What did you do?. Do you think moving the bar a spacer up can help, getting a high riser bar?, shoetening the stem?. 
Ideas based on experience will be greatly appreciated as I don't mean to give up riding even for a few months!.
BTW, they don't reccomend running as well (impacts) and that puts me in a stand still since I only run and MTB


----------



## TraxFactory (Sep 10, 1999)

I have/had bulging disk in my cervical spine as well, it used to be so bad I would get zaps in my arm when I ran or jumped.

I had a MRI done and decided it did not warrant surgery so I went through PT. Long story short, it no longer bothers me and I ride several times a week. I think the main exercise that helped the most was turning my head 90 degrees right, hold it then full left hold it (chin over shoulder). If you think about it, it is like twisting a wet towel. It tightens up and pushes the bulge in.

Anyhow, consult you doctor before you do anything. If he recommends PT, do it and do it to the max.

On my bike setup I dont like a super stretched out setup, slightly upright (yes, riser bar, stem, or spacers. Shorter stem works as well). Also focus on keeping your neck aligned properly. Roll your eyes up to see whats ahead instead of bending your neck, it could be just as simple as that...

I would play with it, dont give up.


----------



## GreenBonty (Feb 11, 2004)

RipRoar said:


> I have/had bulging disk in my cervical spine as well, it used to be so bad I would get zaps in my arm when I ran or jumped.
> 
> I had a MRI done and decided it did not warrant surgery so I went through PT. Long story short, it no longer bothers me and I ride several times a week. I think the main exercise that helped the most was turning my head 90 degrees right, hold it then full left hold it (chin over shoulder). If you think about it, it is like twisting a wet towel. It tightens up and pushes the bulge in.
> 
> ...


Thanks RR!
Did you change anything in your Office position?, do you continue to do PT?.
Anything else?. I figure that maybe after getting an Iphone I started looking under my glasses bending my neck in sily way for long minutes?.
Also I used to ride more seated and now stand more on the technical parts and down hills, hence maybe streching my neck fwd?.


----------



## Plummit (Jan 14, 2004)

I feel your pain, had a bulging disk between C5 and C6 that flared up about 4 yrs ago. Went through pain in right arm, shoulder and tricep. Took 3 months to calm down. Pain actually got worse before it got better as the disk was badly enough damaged that it ruptured. The viscous material inside disks can cause extreme irritation to the already inflamed nerves and cause further inflammation (resulting in pain/burning/tingling symptoms) until the material dissipates/your body gets rid of it.
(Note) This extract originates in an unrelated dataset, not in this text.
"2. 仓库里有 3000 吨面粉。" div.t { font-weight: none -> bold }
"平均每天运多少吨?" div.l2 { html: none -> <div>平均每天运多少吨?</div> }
Went through cortisone shots, painkillers, and PT. To make matters worse, the radiologist who wrote up the MRI report misidentified the nerve group being affected, so several docs couldn't match my symptoms with what the report was saying. Resulted in a lot of unnecessary testing (EMG... AVOID!) My wife finally got me to go to specialist at the NEBH Spine Center. Doc took one look at the MRI, told me exactly what was happening and why the other docs had been puzzled at my symptoms. He told me that these things get better in only one of two ways: on their own or with surgical intervention.

Met a lot of people who have had similar problems. YMMV, but some have found yoga or stretching classes helpful, others have had luck with PT. There doesn't seem to be any one answer. IMHO, I would be cautious about seeing a chiro, however. Have a friend who is a chiropractor. Fellow rider, skier, etc. Took one look at the mri and said that he didn't think chiro could be helpful and might cause further damage.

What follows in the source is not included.